▶ _PROBLEM_
Line by line, copy the entries exactly, excluding the pictures.

Records from a data collection:
--

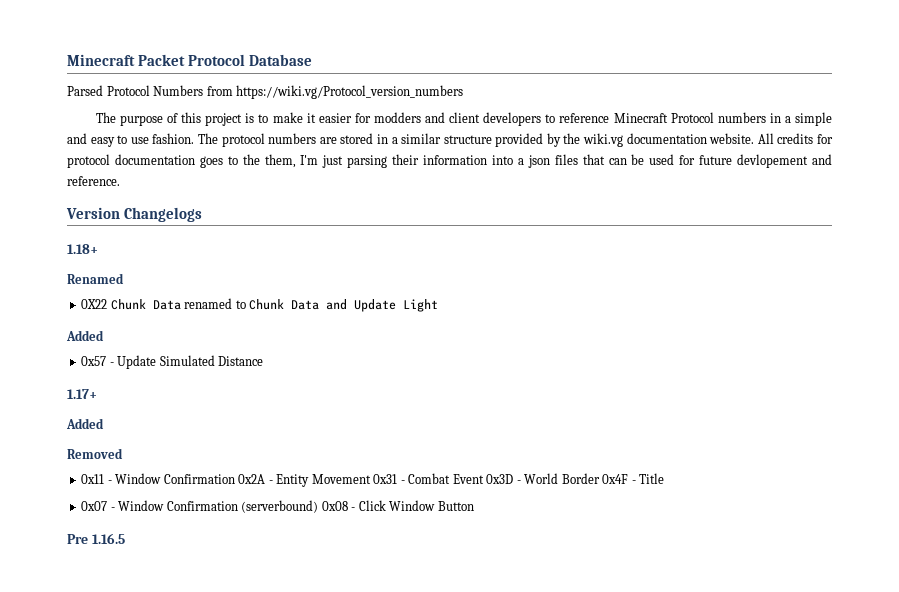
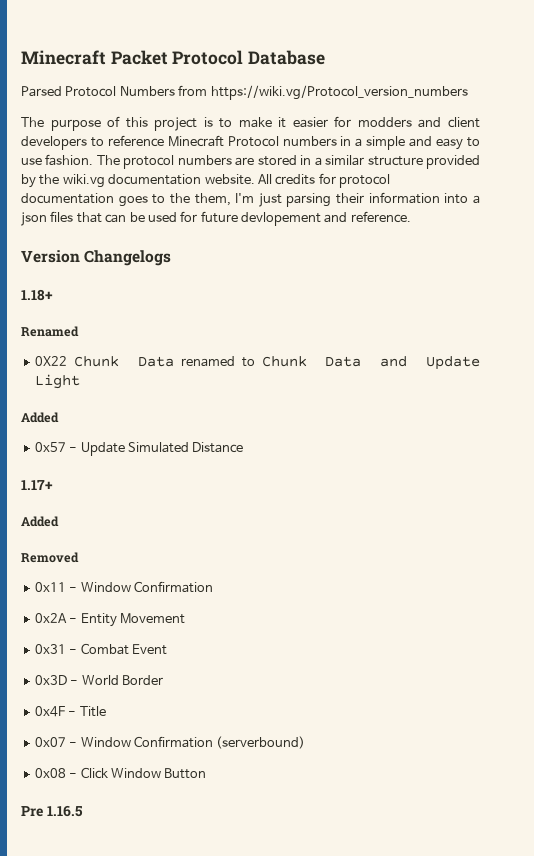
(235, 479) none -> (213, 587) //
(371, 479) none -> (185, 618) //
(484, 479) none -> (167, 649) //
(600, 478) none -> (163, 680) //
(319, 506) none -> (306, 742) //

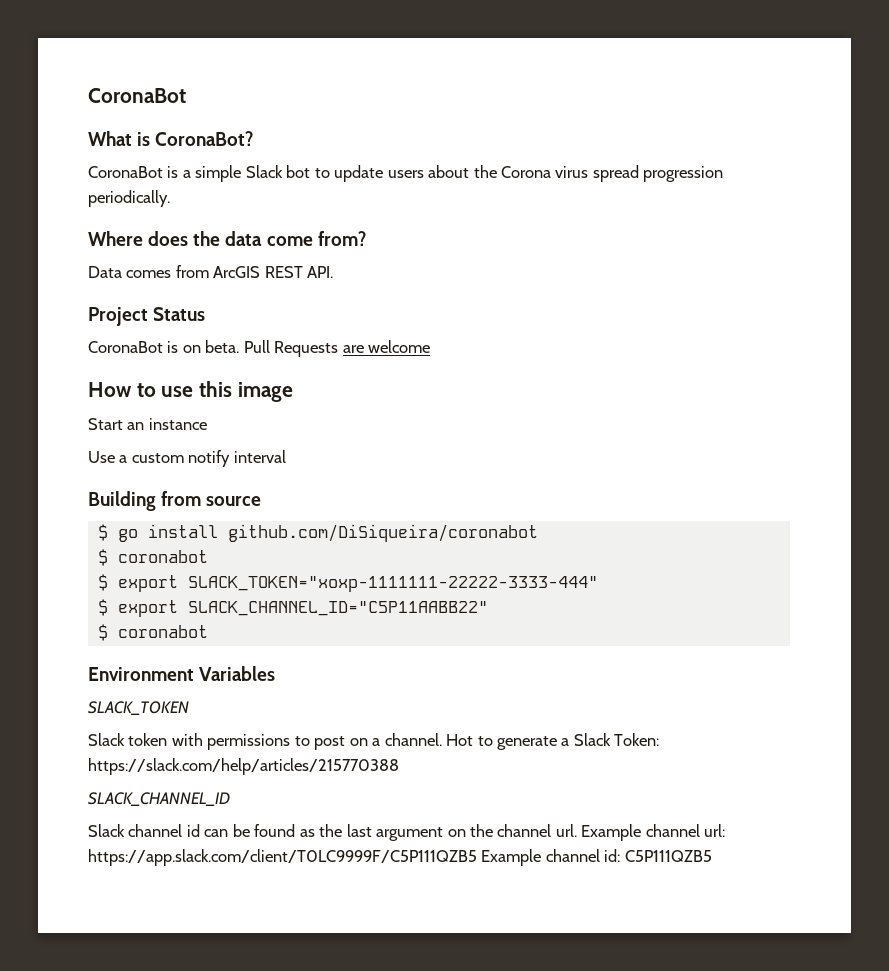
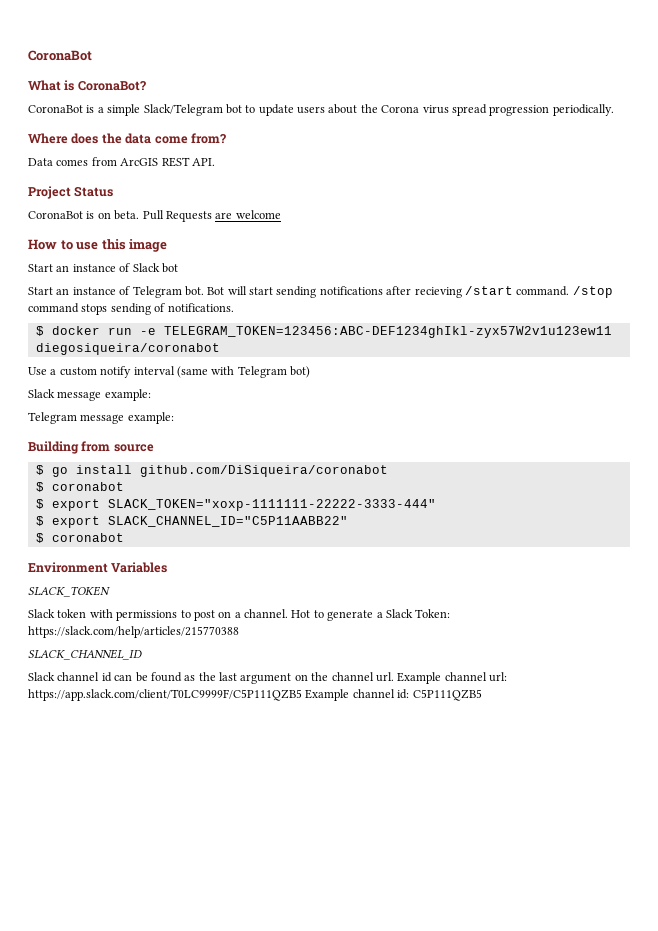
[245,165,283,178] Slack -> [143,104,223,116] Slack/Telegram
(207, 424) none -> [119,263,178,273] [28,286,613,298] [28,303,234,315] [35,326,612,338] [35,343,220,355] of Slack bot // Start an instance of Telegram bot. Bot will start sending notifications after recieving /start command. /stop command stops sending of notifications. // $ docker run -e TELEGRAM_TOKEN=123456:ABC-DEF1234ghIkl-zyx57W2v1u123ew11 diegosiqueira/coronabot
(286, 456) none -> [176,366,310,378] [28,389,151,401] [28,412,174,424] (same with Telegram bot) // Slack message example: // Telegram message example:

--

▶ _ANSWER BOX_
(235, 479) none -> (213, 587) //
(371, 479) none -> (185, 618) //
(484, 479) none -> (167, 649) //
(600, 478) none -> (163, 680) //
(319, 506) none -> (306, 742) //

[245,165,283,178] Slack -> [143,104,223,116] Slack/Telegram
(207, 424) none -> [119,263,178,273] [28,286,613,298] [28,303,234,315] [35,326,612,338] [35,343,220,355] of Slack bot // Start an instance of Telegram bot. Bot will start sending notifications after recieving /start command. /stop command stops sending of notifications. // $ docker run -e TELEGRAM_TOKEN=123456:ABC-DEF1234ghIkl-zyx57W2v1u123ew11 diegosiqueira/coronabot
(286, 456) none -> [176,366,310,378] [28,389,151,401] [28,412,174,424] (same with Telegram bot) // Slack message example: // Telegram message example:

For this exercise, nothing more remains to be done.